さてはこいつも授業サボる気満々だったな……。
「はぁ……どれくらい幻界にいるつもりですか?」
「うーん。まぁ午後の授業から出ればえぇで、こっちの時間で大体四時間やな」
つまり幻界では二十時間。それだけあれば、シュン奪還の作戦もスムーズに行けば終了することが出来るだろう。
「了解です。それじゃ聖子、ミカドを開い……どした?」
「はわっ! な、あな、何でもないよっ!」
聖子は俺が呼びかけた途端に、顔を紅潮させ激しく狼狽する。訳が分からん。
言われるままにミカドを机に置いた聖子は、どこか嬉しそうな雰囲気を醸し出していた。
さっきまでの悲愴感は一体何処へやら……。
『ふむ……この様子だと、きちんと仲直り出来たみたいだな。
だがしかし、平日の昼間だというのに幻界に行っても平気なのか?』
ミカドはもっともな疑問を文に著してぶつけてくるが、主犯格たる萌先輩はさもありなんといった表情で胸を張る。
「ウチの使える権利をフル活用しただけや。ノープログラムやっ!」
自信たっぷりに言い放った言葉に、俺と聖子は目を見合わせ絶句してしまう。
指摘したくは無いが、間違いに気付かないのも可哀想なので、渋々指摘することにした。
「あのー……〝プロブレム〟です。そこまで行くと結構重症ですよ?」
この人の英語力は、時々目を覆いたくなるものがある。
初めて幻界に来たときによく〝ジェネレート〟の英単語を言えたなぁ。奇跡とは重なって起こるものだな、うん。

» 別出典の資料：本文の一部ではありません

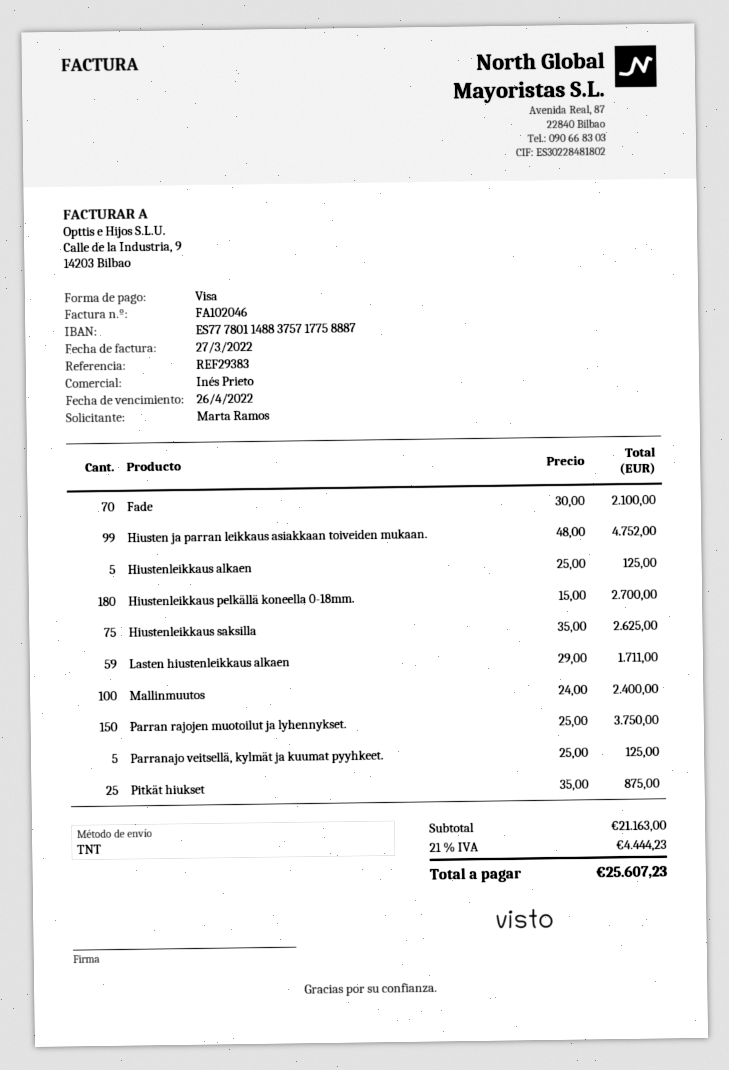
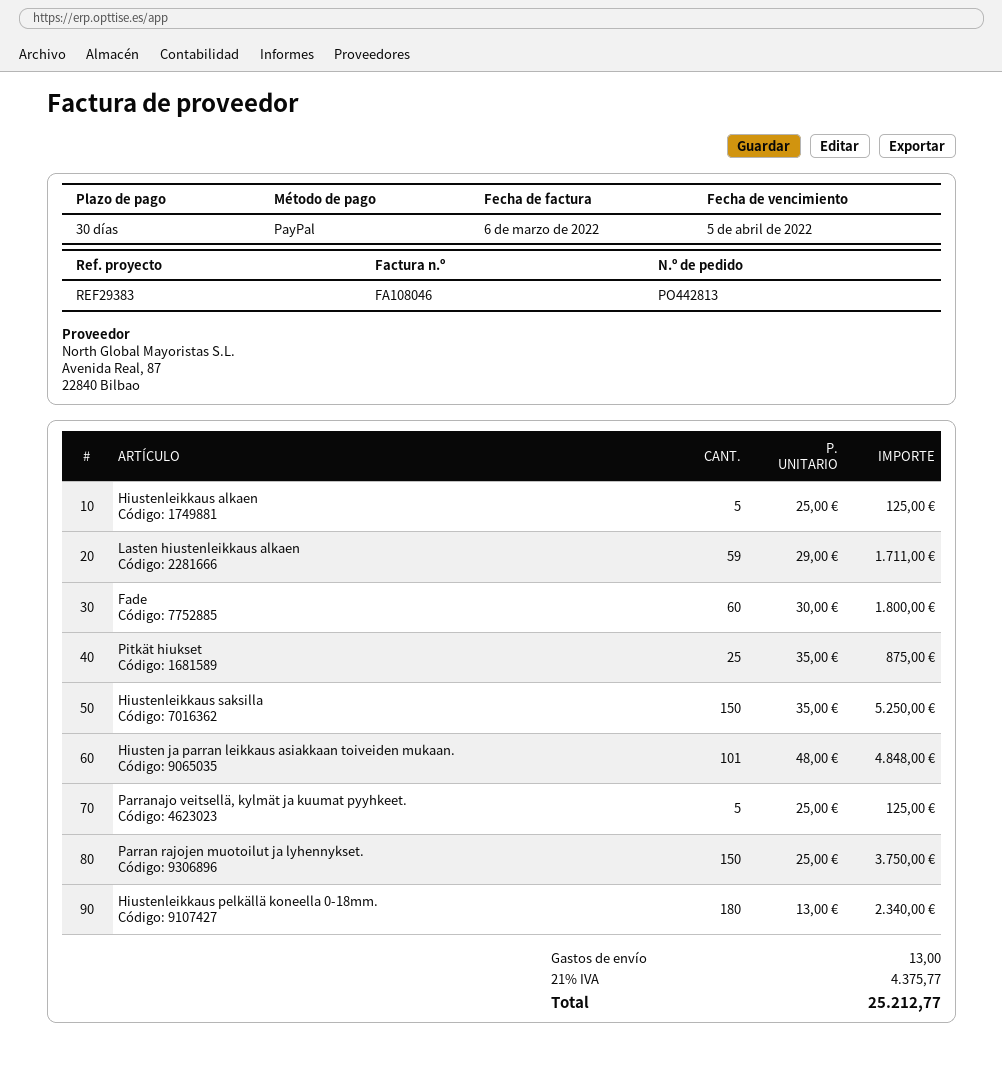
invoice number: FA102046 -> FA108046
invoice date: 2022-03-27 -> 2022-03-06
due date: 2022-04-26 -> 2022-04-05
payment method: Visa -> PayPal
Fade: 70 x 30.00 = 2100.00 -> 60 x 30.00 = 1800.00
Hiusten ja parran leikkaus asiakkaan toiveiden mukaan.: 99 x 48.00 = 4752.00 -> 101 x 48.00 = 4848.00
Hiustenleikkaus pelkällä koneella 0-18mm.: 180 x 15.00 = 2700.00 -> 180 x 13.00 = 2340.00
Hiustenleikkaus saksilla: 75 x 35.00 = 2625.00 -> 150 x 35.00 = 5250.00
Mallinmuutos: 100 x 24.00 = 2400.00 -> none
shipping: none -> 13.00
tax: 21% = 4444.23 -> 21% = 4375.77
total: 25607.23 -> 25212.77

「オホン、まぁそないなことはどうでもえぇ。とにかくウチらは幻界に行くで?」
俺の指摘はどうでもえぇと一蹴されてしまい、がっくりと肩を落とすしかなかった。
ミカドも空気を呼んで何も反応せず、いつもの文章を浮かび上がらせる。
『我らの世界を、その身を以って確かめたいか?』
「「「はい」」」
三人の声が重なると、文字列が消え新たな文章が浮かび上がった。
『では、行くがよい』
そして俺たちは想創光に包まれ、ミカドの内部へと侵入する。